The current @testbench API (t.drive(), t.expect(), t.drive_when()) works well for simple smoke tests but struggles with scenarios that require:
- Reactive stimulus: deciding what to send based on DUT output (e.g. credit-based flow control)
- Complex state machines: multi-phase test sequences with branching logic
- Randomized/constrained verification: randomized traffic patterns with coverage tracking
- Reusable verification components: scoreboards, monitors, protocol checkers
This issue discusses possible architectural directions.
Option A: Full pyCircuit TB — extend MLIR to support dynamic behavior
Extend the @testbench DSL so it can express arbitrary Python-like control flow, which gets compiled via MLIR into C++/SystemVerilog testbenches.
Pros:
- Single-language design: everything stays in Python/pyCircuit
- Deterministic: compiled TB has no runtime overhead
- Portable: same TB works with C++ sim and Verilog sim
Cons:
- Requires MLIR to support a much richer subset of Python (loops with dynamic bounds, conditional branching on DUT outputs, data structures, etc.)
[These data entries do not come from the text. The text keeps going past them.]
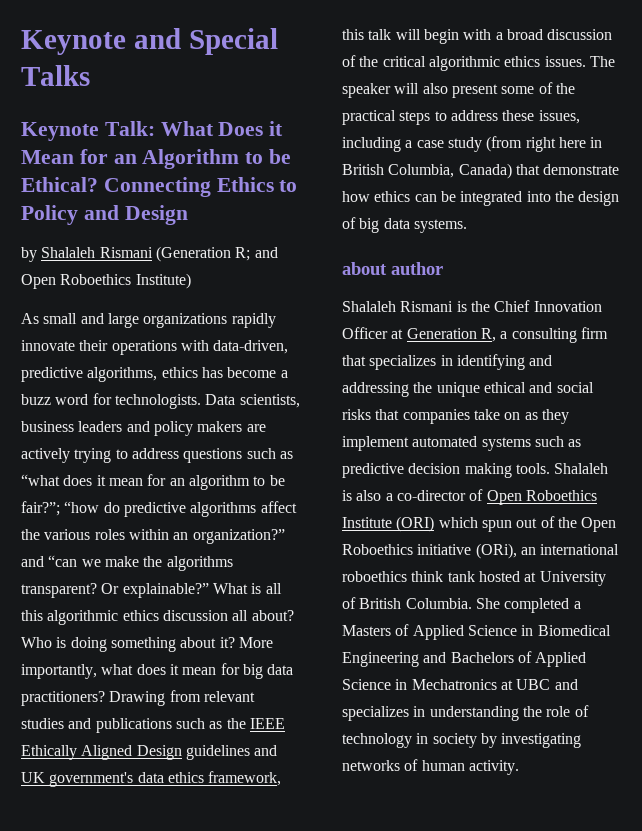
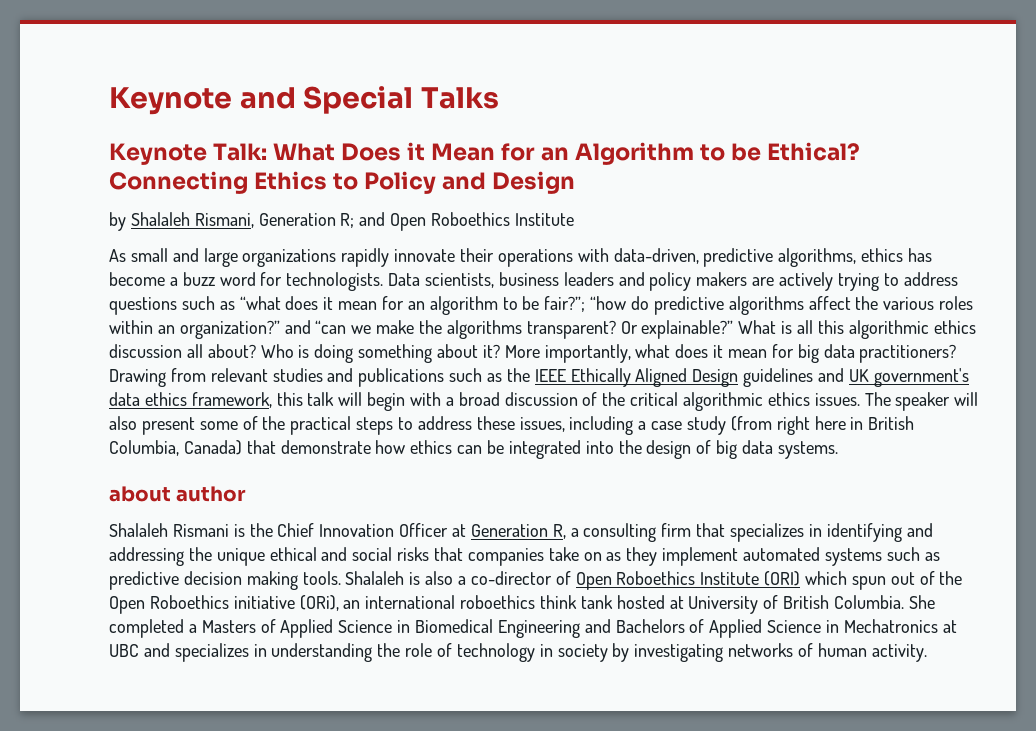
[99,246,231,262] Rismani (Generation -> [194,213,336,228] Rismani, Generation
[135,273,191,289] Institute) -> [514,213,574,226] Institute

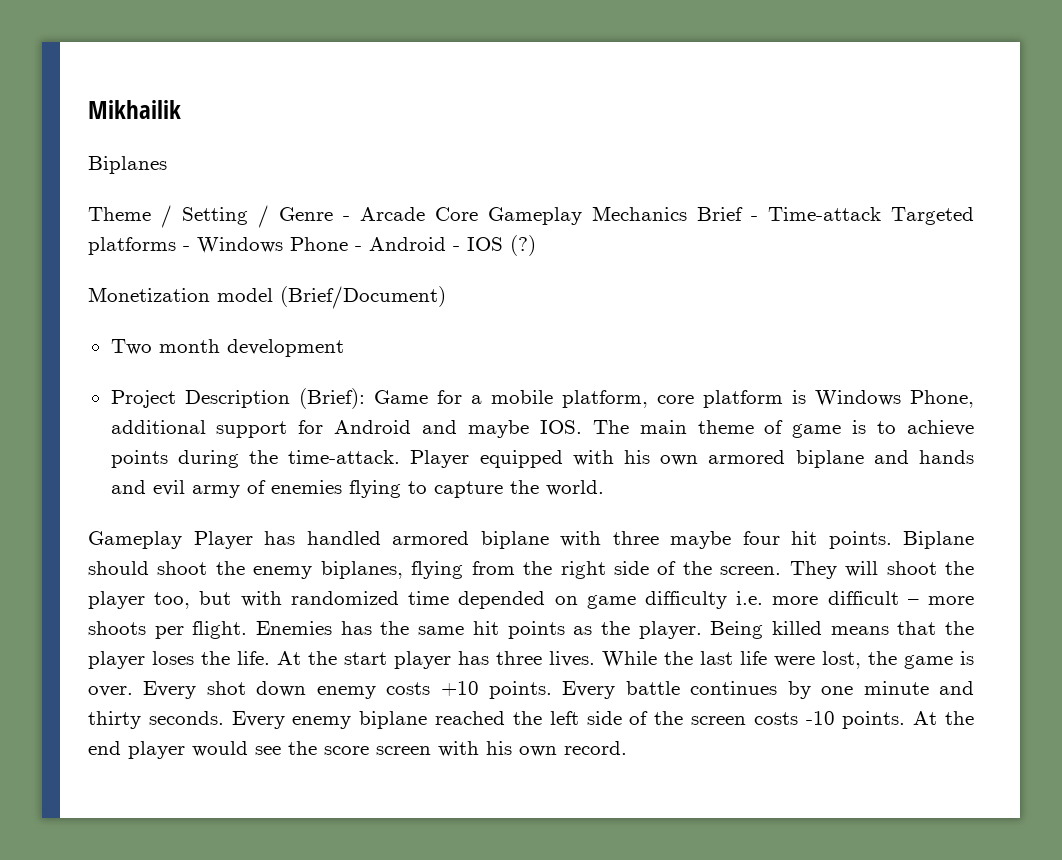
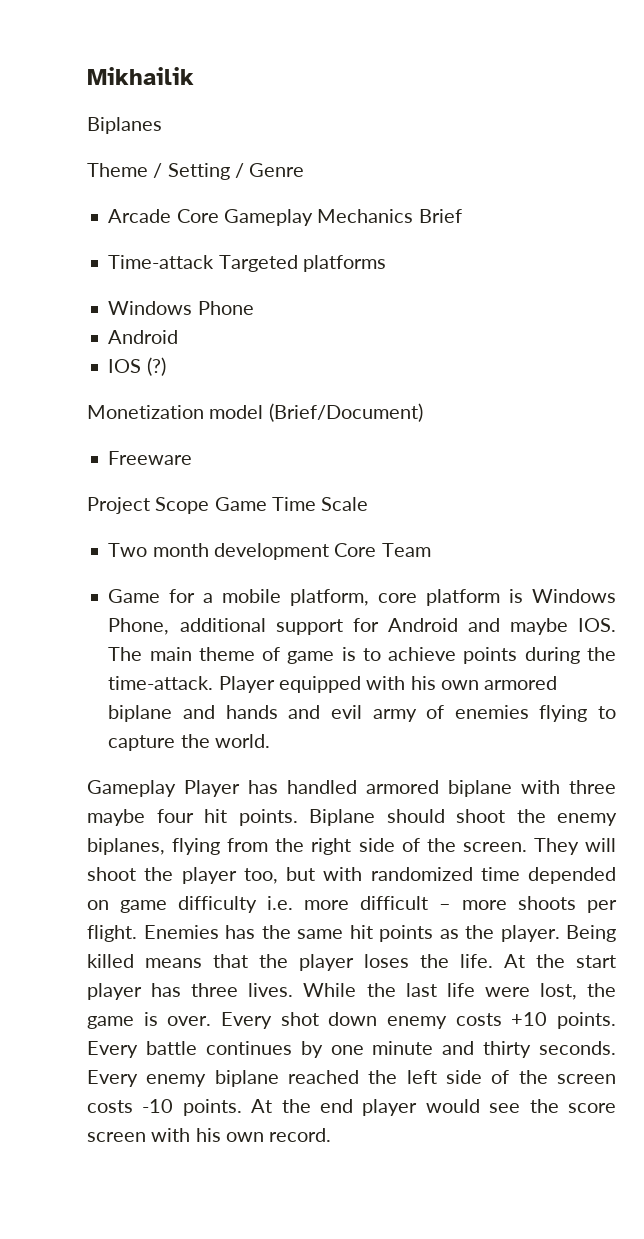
[343,216,350,221] - -> (305, 170) //
[751,216,758,221] - -> (462, 216) //
[183,246,190,251] - -> (386, 263) //
[355,237,460,251] - Android - -> [108,330,179,344] // Android //
(446, 297) none -> [108,451,193,465] [87,497,369,514] // Freeware // Project Scope Game Time Scale
[110,388,365,409] // Project Description (Brief): -> [334,543,431,557] Core Team //

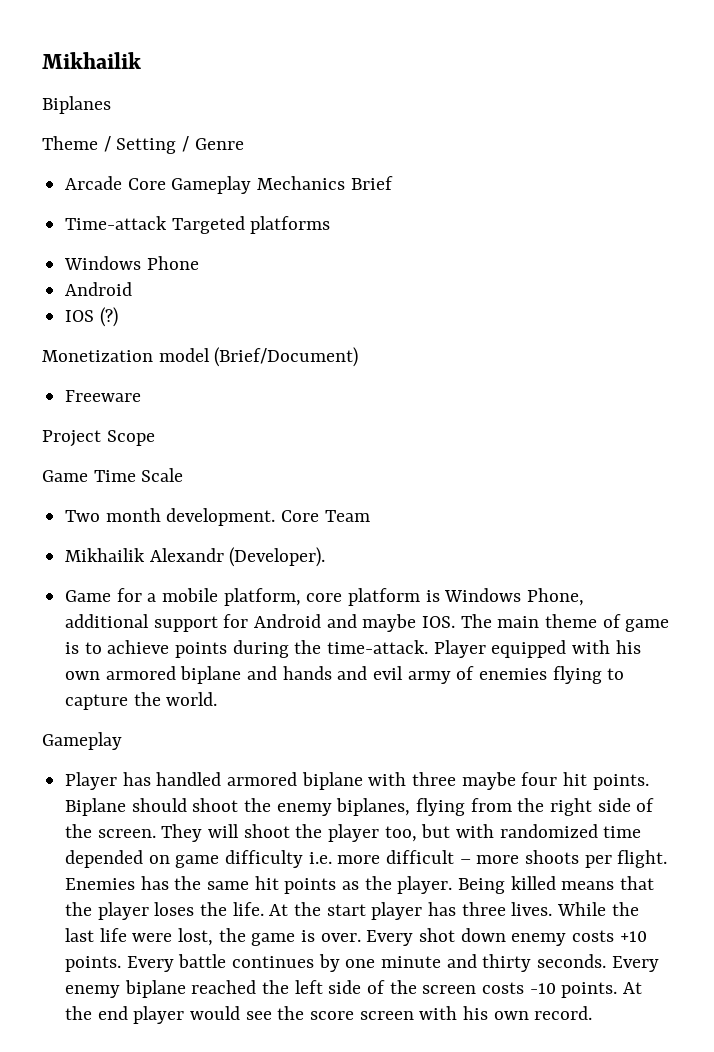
(210, 505) none -> (155, 438) //
[213,543,329,560] development -> [166,508,276,526] development.
(431, 550) none -> [65,547,326,567] // Mikhailik Alexandr (Developer).
(176, 788) none -> (122, 741) //

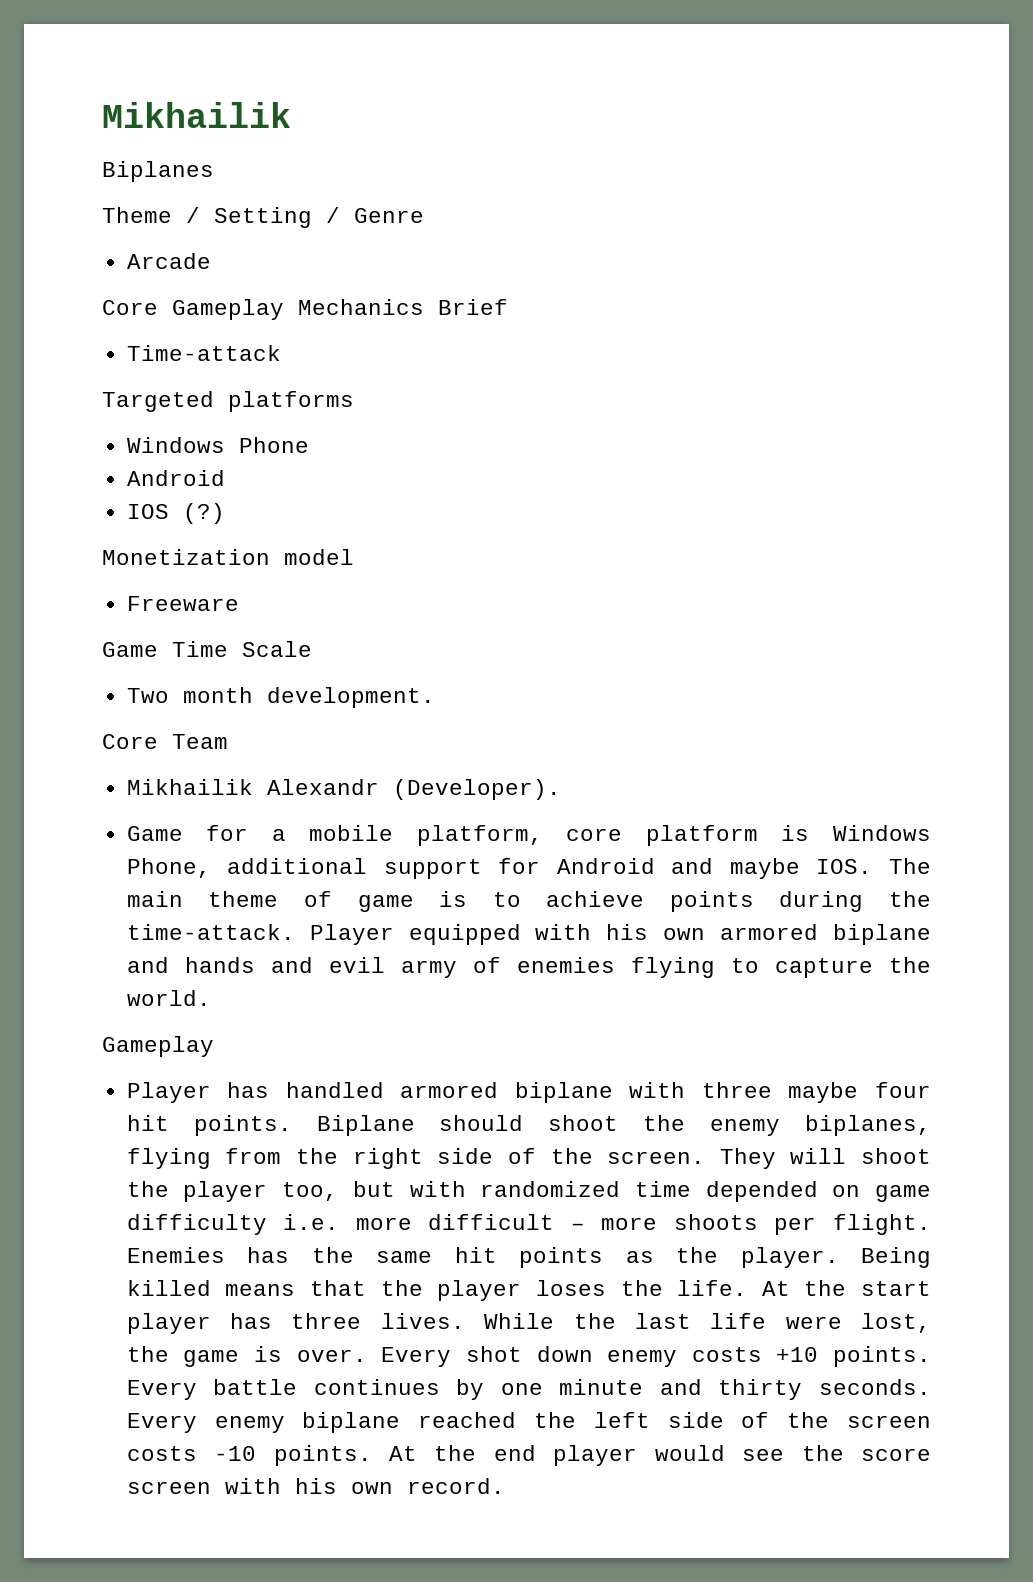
(123, 183) none -> (211, 261) //
(168, 223) none -> (281, 353) //
[214,347,359,367] (Brief/Document) -> (354, 557) none
[42,430,155,447] // Project Scope -> (239, 603) none
(276, 517) none -> (435, 697) //

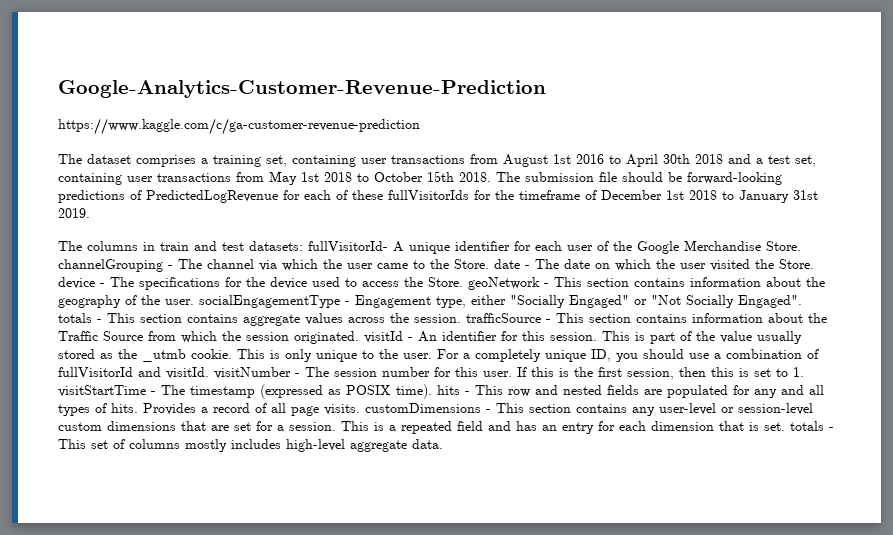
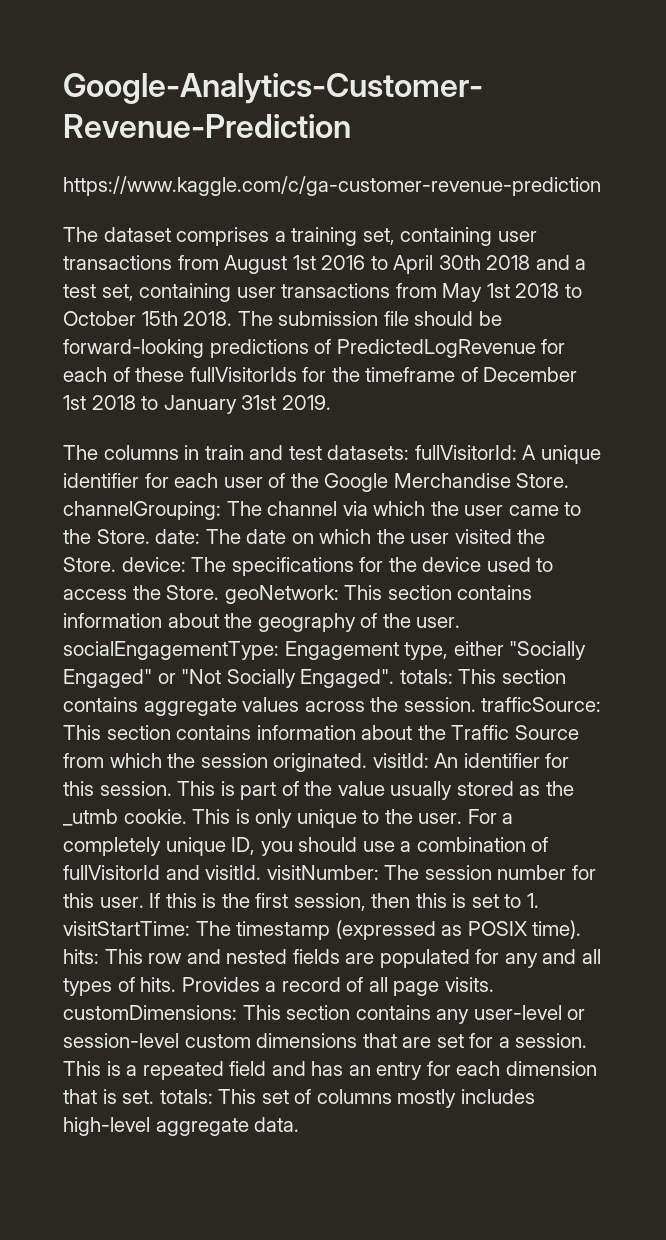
[308,241,388,251] fullVisitorId- -> [414,445,517,460] fullVisitorId:
[58,259,173,272] channelGrouping - -> [63,501,221,520] channelGrouping:
[494,259,530,269] date - -> [155,529,201,544] date:
[58,277,105,289] device - -> [121,557,186,572] device:
[468,277,549,290] geoNetwork - -> [224,585,339,604] geoNetwork:
[199,295,350,308] socialEngagementType - -> [63,641,279,660] socialEngagementType:
[58,313,102,323] totals - -> [399,669,453,684] totals:
[466,313,551,323] trafficSource - -> [481,697,602,712] trafficSource:
[364,331,413,343] visitId - -> [372,753,429,768] visitId:
[214,367,300,379] visitNumber - -> [266,865,379,880] visitNumber:
[58,385,156,397] visitStartTime - -> [63,921,190,936] visitStartTime:
[437,385,470,395] hits - -> [63,949,99,964] hits:
[365,403,491,413] customDimensions - -> [63,1005,237,1020] customDimensions:
[790,421,834,431] totals - -> [159,1089,213,1104] totals:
- Significant compiler complexity — essentially building a Python→C++ transpiler within the MLIR framework
- May never match the expressiveness of native C++/Python
Variant A2: Python-in-the-loop simulation
Instead of compiling Python to C++, keep the testbench in Python and call the C++ or Verilog model via FFI (similar to cocotb/PyVerilator).
- Pros: Full Python expressiveness, rapid iteration
- Cons: Performance overhead from Python↔C++ boundary crossing on every cycle; may be acceptable for small designs but problematic for large ones (our 64-node NoC runs ~10M cycles)
Option B: Hybrid — pyCircuit DUT + external hand-written TB
pyCircuit focuses on DUT compilation and provides optional lightweight TB for smoke tests. For serious verification, users write their own C++ or SV testbench against the generated model.
This requires:
buildcommand without mandatory@testbench(see PR feat: add drive_when conditional drive API for reactive testbenches #39 discussion / planned PR)- A well-documented C++ model API so external TBs can instantiate and drive the DUT
- Optionally, pyCircuit generates a TB skeleton (clock/reset boilerplate, port declarations) that users extend
Pros:
- No compiler complexity — leverage existing C++/SV verification ecosystem
- Full expressiveness: users can use UVM, cocotb, or any framework
- Natural for agent-assisted workflows: an AI agent can generate C++ TBs using the documented model API
Cons:
- Two-language workflow (Python for design, C++ for verification)
- Users need to understand the generated C++ model API
Option C: TB skeleton generation + plugin points
A middle ground: pyCircuit generates a complete TB harness (clock, reset, port bindings, VCD tracing) but provides explicit plugin points where users inject custom stimulus/checking logic.
@testbench
def tb(t: Tb) -> None:
t.clock("clk")
t.reset("rst", active_low=True)
# Built-in: simple drives/expects for smoke test
t.drive("start", 1, at=0)
t.expect("done", 1, at=100)
# Plugin: user-provided C++ function called every cycle
t.on_cycle("my_stimulus.cpp::inject_traffic")
# Plugin: user-provided checker
t.on_cycle("my_checker.cpp::check_output")The generated TB calls user-supplied C++ functions at the appropriate points, with access to the DUT port struct.
Pros:
- Best of both worlds: pyCircuit handles boilerplate, user handles complex logic
- Progressive complexity: start with
t.drive()/t.expect(), upgrade to plugins when needed - Single build flow
Cons:
- API design complexity (what context to pass to plugins, how to handle state)
- Still requires C++ for complex verification
Our Experience
In practice, we ended up with Option B organically:
- Used
@testbench+drive_whenfor initial smoke tests - Wrote a separate C++ testbench for multi-round all-to-all traffic verification
- Used Verilator with a hand-written SV testbench for final validation
The main pain point was that build currently requires @testbench, making it impossible to compile just the DUT without a dummy testbench function.
Questions for Discussion
- What is the long-term vision for
@testbench— is it intended to grow into a full verification language, or remain a lightweight smoke-test tool? - Is there interest in supporting
buildwithout@testbench(DUT-only compilation)? - Would a plugin/hook mechanism (Option C) be worth exploring?
- For Python-in-the-loop (Option A2), are there known performance benchmarks for the FFI overhead?